Je demande au festival d’Annecy (où j’avais obtenu le grand prix au concours de projets deux ans plus tôt) s’ils sont intéressés par le pilote du film. On me propose alors de le projeter le jour de la remise des prix du concours de projets. Je dois aussi participer à une présentation où j’ai 30 minutes pour présenter le projet devant les producteurs et diffuseurs.

Je décide de retravailler le pilote pour sa présentation au festival. Benjamin Van Migom (le compositeur de la musique) réussit à obtenir un quatuor à cordes pour interpréter la musique. Loïc Burkhardt prend quelques jours sur son temps libre pour créer les bruitages et finaliser la bande sonore.

 

Janvier 2005

Le film n'a toujours pas trouvé de financement. Je commence le travail sur le compositing de "Mia et le Migou" je descide de mettre "Ceux d'en Haut de côté...

Janvier

A suivre…

 

 

*2 . Bernard Palacios est un réalisateur que j’ai rencontré alors que j’avais 16 ans. À l’époque, j’étais au lycée et je ne connaissais personne qui travaillait dans le cinéma. Dans le générique du film Gwen de Jean-François Laguionie, j’avais remarqué que le studio La Fabrique se trouvait dans un petit village du Gar, pres de Nîmes (à l’époque j’habitais Arles). J’avais alors téléphoné aux renseignements afin d’avoir leur adresse. Je leur ai écrit et la secrétaire (Barbara Heider que je ne remercierai jamais assez d’avoir fait suivre cette lettre) m’a mis en contact avec Bernard Palacios qui faisait un film à la fabrique. Je lui ai alors montré les petits essais d’animation que j’avais fais ainsi qu’une version en super 8 de La Fuite (qui allait plus tard devenir Conte d’une nuit d’hiver). Il m’a prêté un caméra 16mm afin que je fasse mon premier film. Depuis maintenant 10 ans, il suit mon travail sur chaque film et me conseille.

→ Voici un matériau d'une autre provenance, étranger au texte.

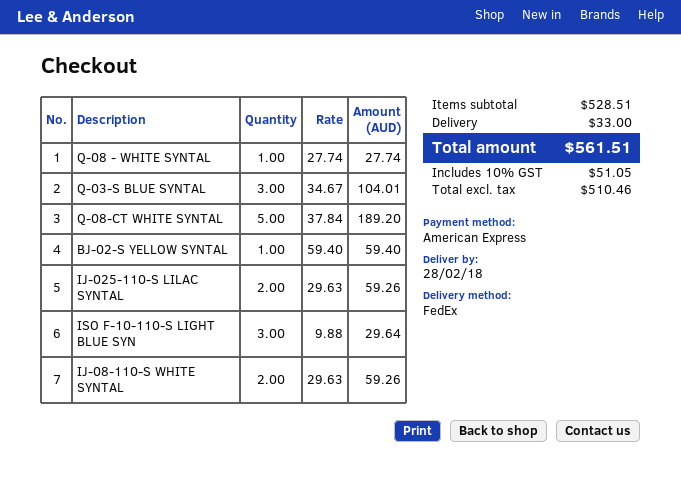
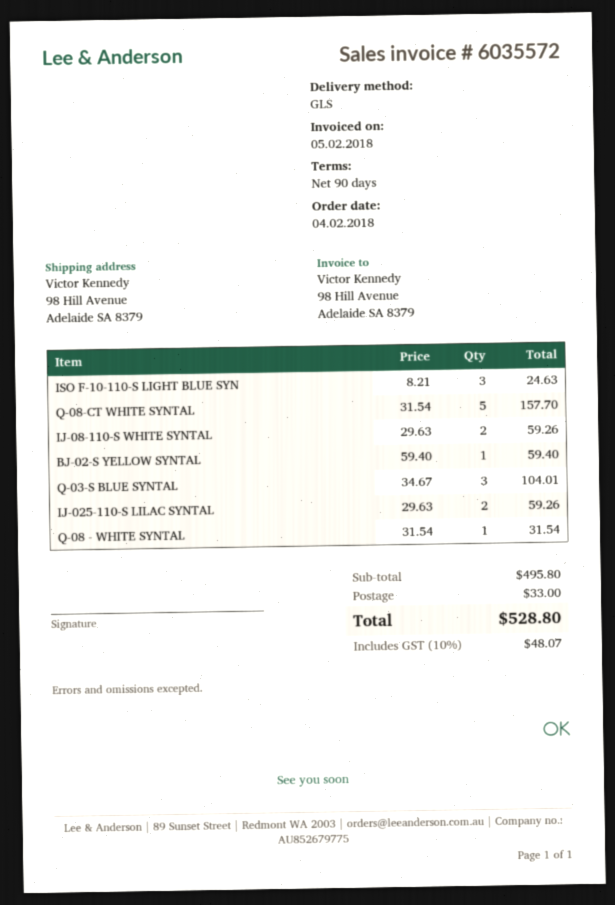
shipping method: FedEx -> GLS
Q-08 - WHITE SYNTAL: 1 x 27.74 = 27.74 -> 1 x 31.54 = 31.54
Q-08-CT WHITE SYNTAL: 5 x 37.84 = 189.20 -> 5 x 31.54 = 157.70
ISO F-10-110-S LIGHT BLUE SYN: 3 x 9.88 = 29.64 -> 3 x 8.21 = 24.63
subtotal: 528.51 -> 495.80
tax: 10% = 51.05 -> 10% = 48.07
total: 561.51 -> 528.80

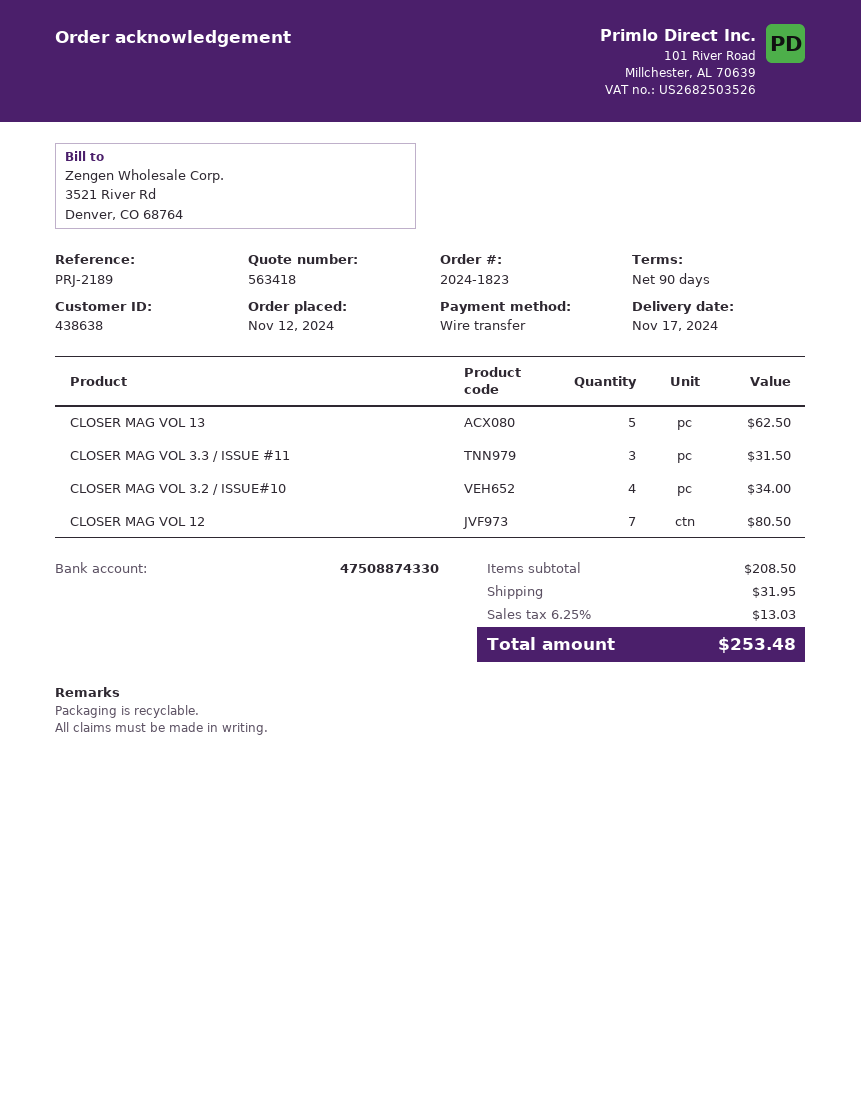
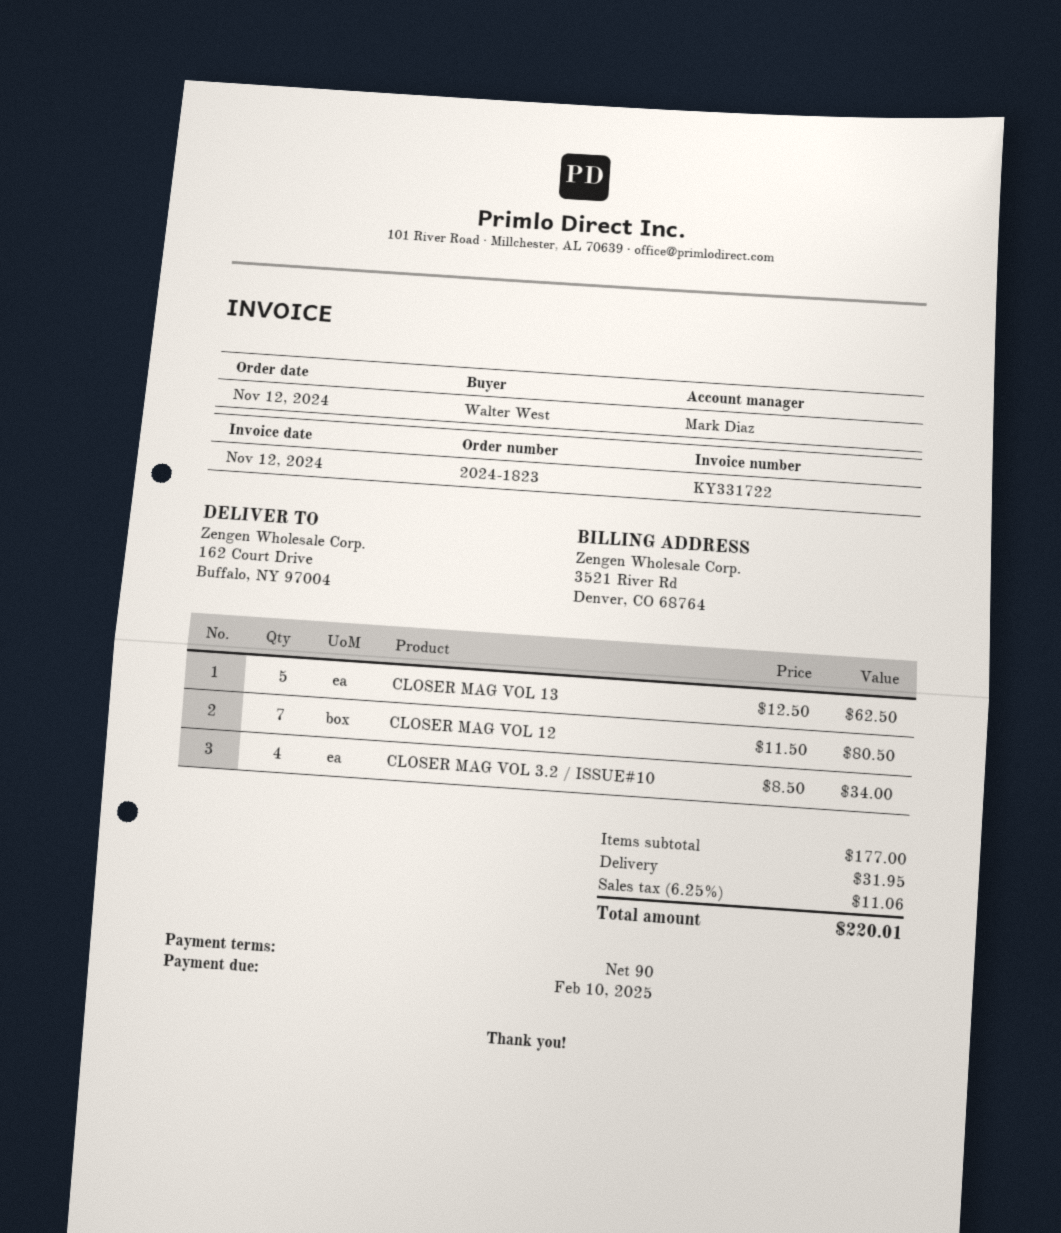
CLOSER MAG VOL 3.3 / ISSUE #11: 3 for 31.50 -> none
subtotal: 208.50 -> 177.00
tax: 6.25% = 13.03 -> 6.25% = 11.06
total: 253.48 -> 220.01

*3. J’ai découvert le travail de Jean-François Laguionie par ces livres illustrés quand j’avais 7 ans sans savoir qu’il était également réalisateur. J’ai ensuite vu ses films et je peux dire sincèrement que c’est son moyen-métrage La traversée de l ‘Atlantique à la rame (palme d’or du court-métrage Cannes 79) qui m’a donné envie de faire des films. Son travail représente tout ce que j’aime dans les films d’animations, il a réalisé également trois long-métrages : Gwen, le livre des sables, Le château des singes et L’Iles de Black Mòr. Son style contemplatif (cf. : Gwen) m’a énormément influencé. Je l’ai rencontré la première fois dans son studio de la Fabrique et il a produit par la suite mon film Conventuel’s Band.